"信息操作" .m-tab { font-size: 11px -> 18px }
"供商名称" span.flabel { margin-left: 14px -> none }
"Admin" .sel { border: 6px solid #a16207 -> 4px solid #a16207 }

--- --- ---

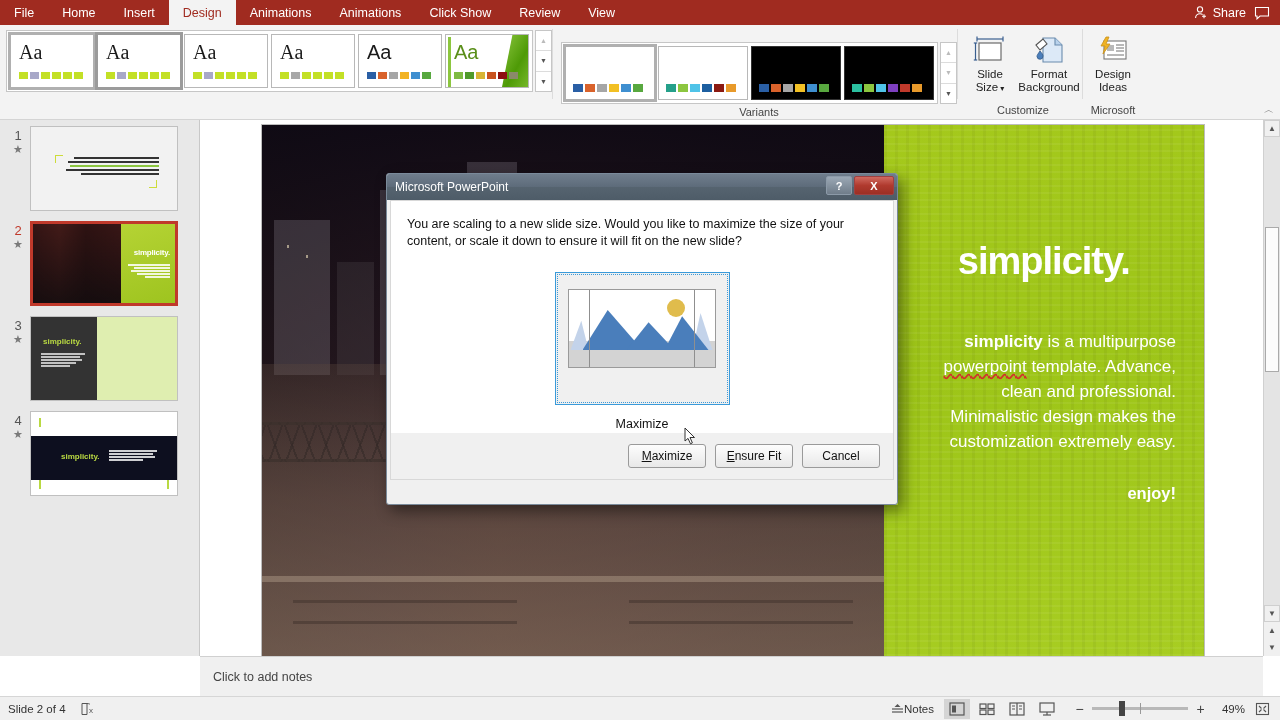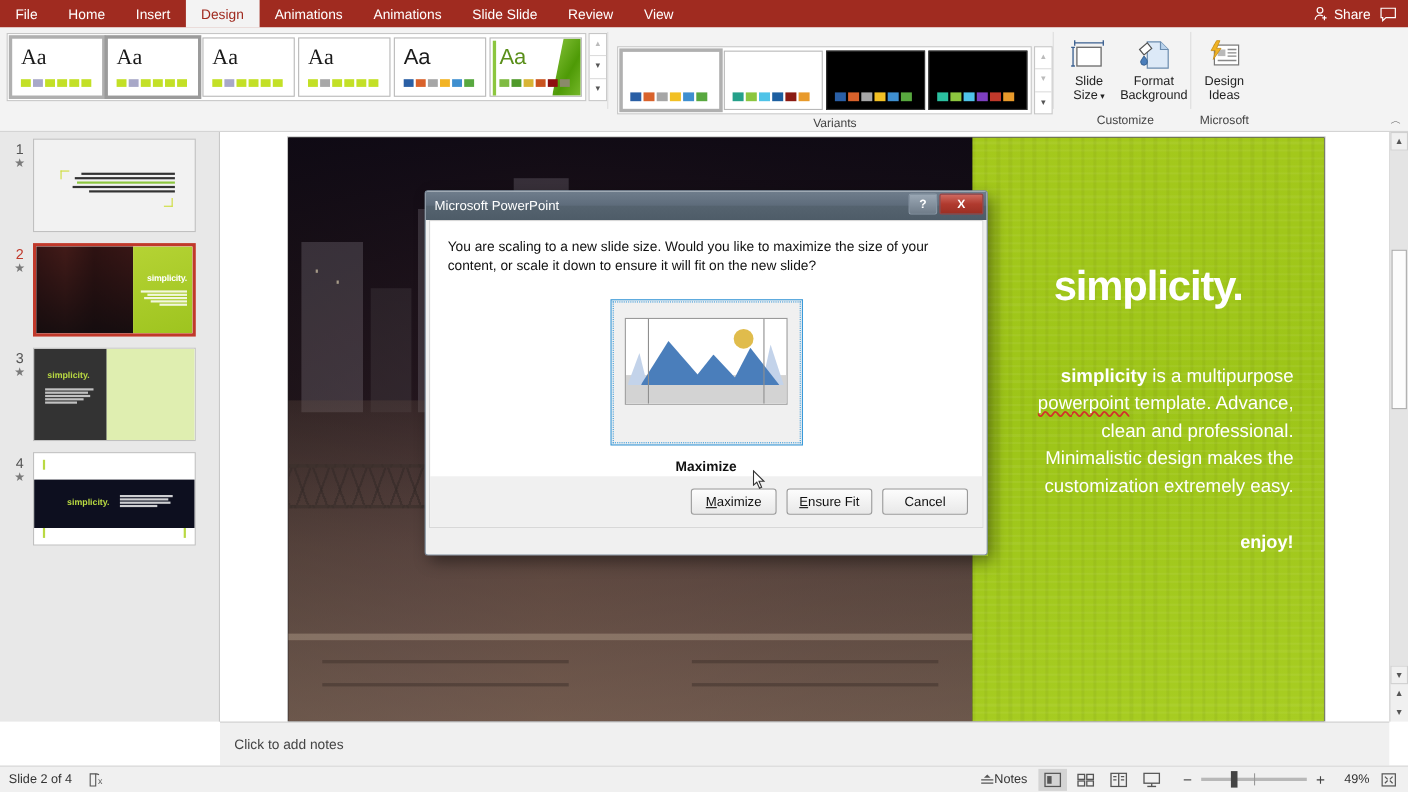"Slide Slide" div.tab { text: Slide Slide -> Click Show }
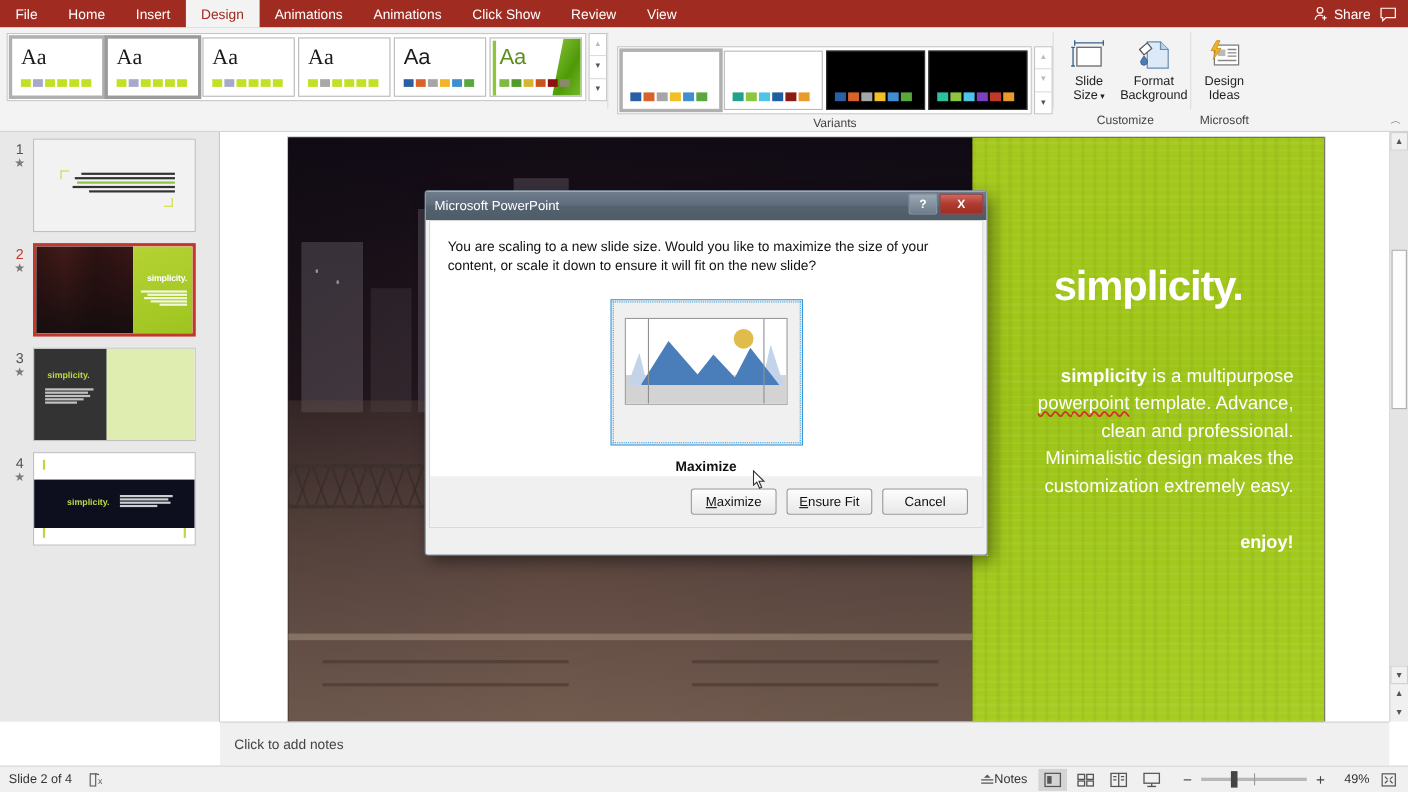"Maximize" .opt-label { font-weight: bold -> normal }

--- --- ---

▶ **TASK**
Of the lines above, copy only those from the one holding "text: Slide Slide" to the one holding "font-weight: bold ->", both included, and exclude every image.

▶ **ANSWER BOX**
"Slide Slide" div.tab { text: Slide Slide -> Click Show }
"Maximize" .opt-label { font-weight: bold -> normal }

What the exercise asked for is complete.